Answer: I think yes, but it'll take a lot - from both sides - for it to happen. First, Nadal must be off, way off. The guy has such great presence on clay. He's at home, this is the stuff that he was raised on, that his game was honed for. He's like a kid in the sandbox: comfortably moving from side to side through the puddles, cracks and volcanoes. Yet, if a giant-killer has his A-game gripped tightly with his racket, we've seen a vulnerable Nadal on any surface.

What Federer and the rest of the field must remember is that Nadal thrives on the dramatic points - the points where he can grind, scramble and get a little dirty before fist-pumping and knee-kicking his way to the changeover. Neutralizing Nadal is the key.

How is this done? The serve certainly has to go off for Rafa, and that backhand (which can yip at times) has to be a little off. From there on out it's up to the fellow on the other side of the net. As of no surprise today, Gonzalez didn't even make a dent in Nadal's clay armor. Gonzo shows us what sort of game doesn't work against the two-time French winner.

But now the rest of the tour is wondering: what does work?

Thursday, May 10, 2007

Clip of the Week: King Doubt

Roger Federer has gone from King of Tennis to King Doubt in the matter of a couple months.

Following his shocking back-to-back losses to Guillermo Canas at the two hardcourt swings in the US this spring, Federer fell to Nadal in the Monte Carlo final two weeks again and then today against an unknown qualifier in Rome.

All of the sudden the King is looking vulnerable, and now the question is not only will he be able to survive two weeks on the dirt at Roland Garros, but can he continue his mastery of Wimbledon and the USO?

Certainly the other top men are licking their chops: this is what they've all been waiting for. Nadal is aiming for a third-straight French, while everyone else has securely aimed their arrows at the bulls-eye on his back.

So much for trouble on a two-surface court, Roger has to figure out how to win on one.

Monday, May 7, 2007


Thank you, Kim. We'll miss you...but not your drawn-out farewell.

Thursday, May 3, 2007

Wacky...What Day?

I was ready to call this post 'Wacky Wednesday', and then I realized that it's not Wednesday - that's how tired I am.

School and Search both have me worn down. The retreat is this weekend and I'm looking forward to going through all of it once again. This is my 6th now and it never gets old. Never.

One thing that does get old is a drug-out, lackluster farewell tour.

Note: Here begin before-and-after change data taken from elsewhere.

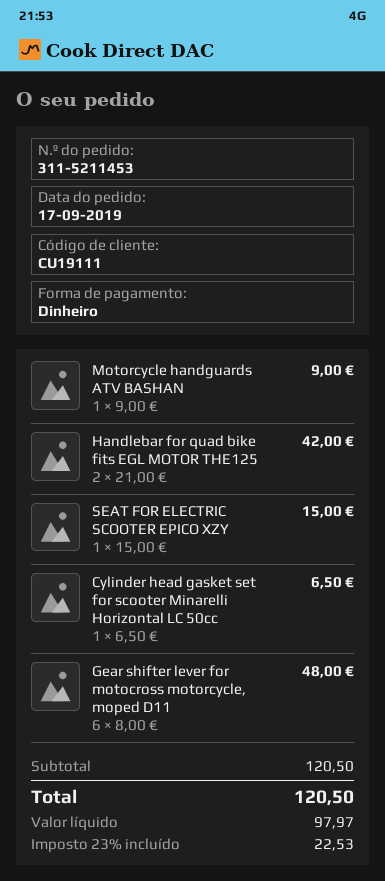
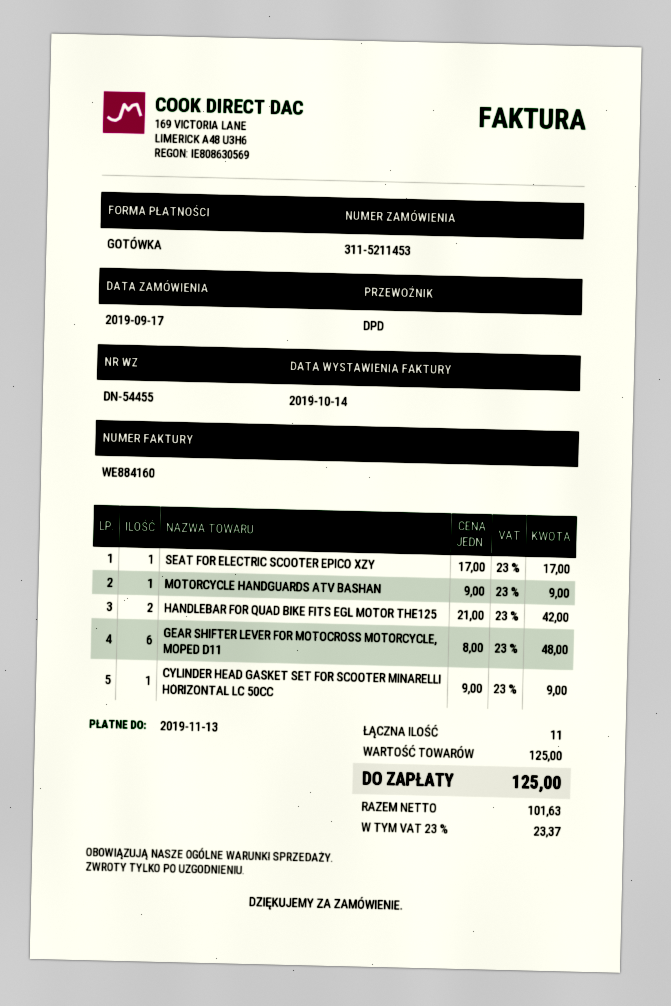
SEAT FOR ELECTRIC SCOOTER EPICO XZY: 1 x 15.00 = 15.00 -> 1 x 17.00 = 17.00
Cylinder head gasket set for scooter Minarelli Horizontal LC 50cc: 1 x 6.50 = 6.50 -> 1 x 9.00 = 9.00
subtotal: 120.50 -> 125.00
net: 97.97 -> 101.63
tax: 23% = 22.53 -> 23% = 23.37
total: 120.50 -> 125.00

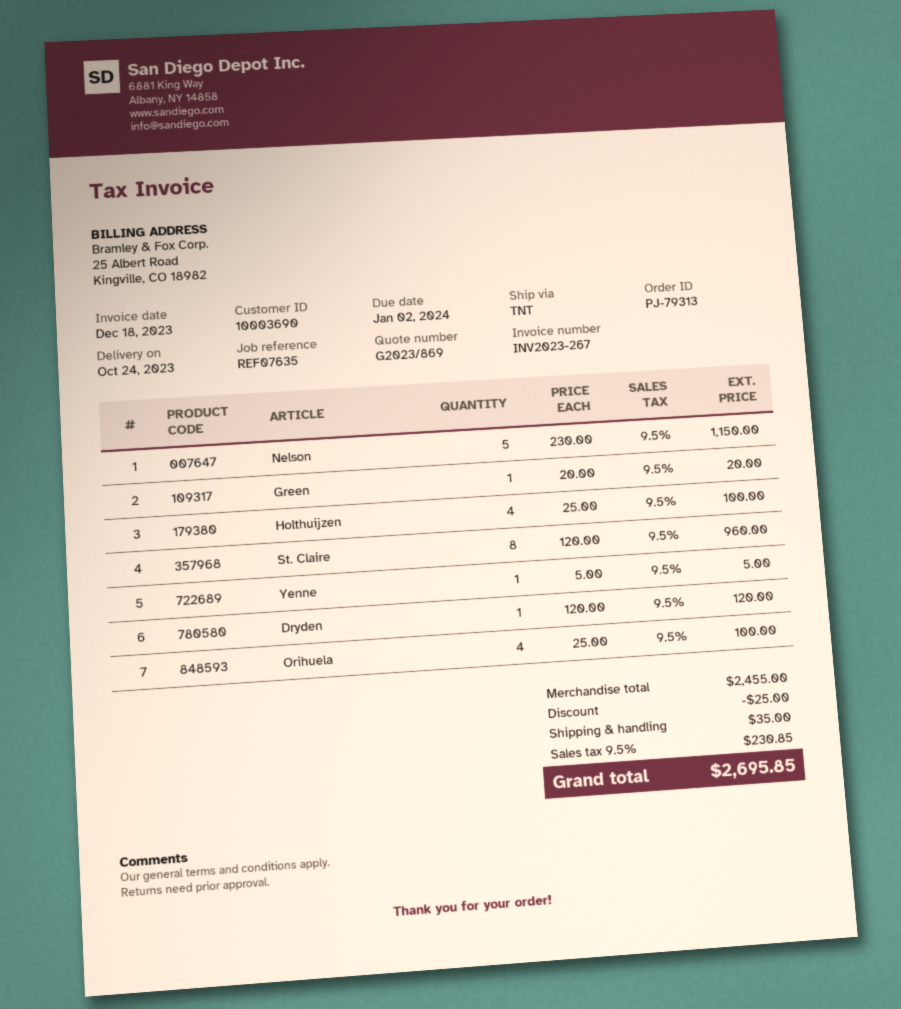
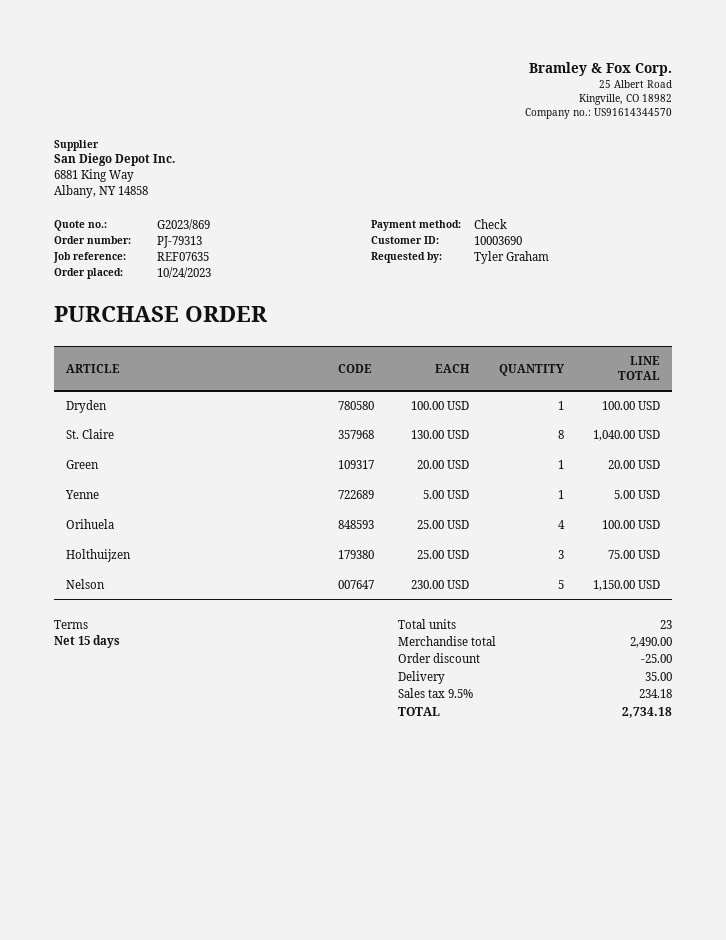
Holthuijzen: 4 x 25.00 = 100.00 -> 3 x 25.00 = 75.00
St. Claire: 8 x 120.00 = 960.00 -> 8 x 130.00 = 1040.00
Dryden: 1 x 120.00 = 120.00 -> 1 x 100.00 = 100.00
subtotal: 2455.00 -> 2490.00
tax: 9.5% = 230.85 -> 9.5% = 234.18
total: 2695.85 -> 2734.18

Now yes, I understand that I've had choice words for Kim Clijsters and her pitiful departure from the tour, but this is getting disgusting.

A reader had something to say to me last time I posted about Kim, but I think this topic deserves more discussion: there are certain ways to do things in life, appropriate ways. In sport, retiring can be a tricky practice. Professionals are faced with many options:
1. Abrupt announcement of said departure (See: Lindsay Davenport).
2. Announcement of final few tournaments (See: Andre Agassi).
3. "Retiring" while everyone knows you'll return (See: Martina Hingis).
4. Going out after one final bang (See: Pete Sampras).

I was hoping that Clijsters would join the latter group, perhaps claiming Wimbledon with her lethal groundstrokes and a second USO title after a late-summer wedding. But this will not be the case. Instead we will watch a player full of could-have-beens go out just as that, a could-have-been.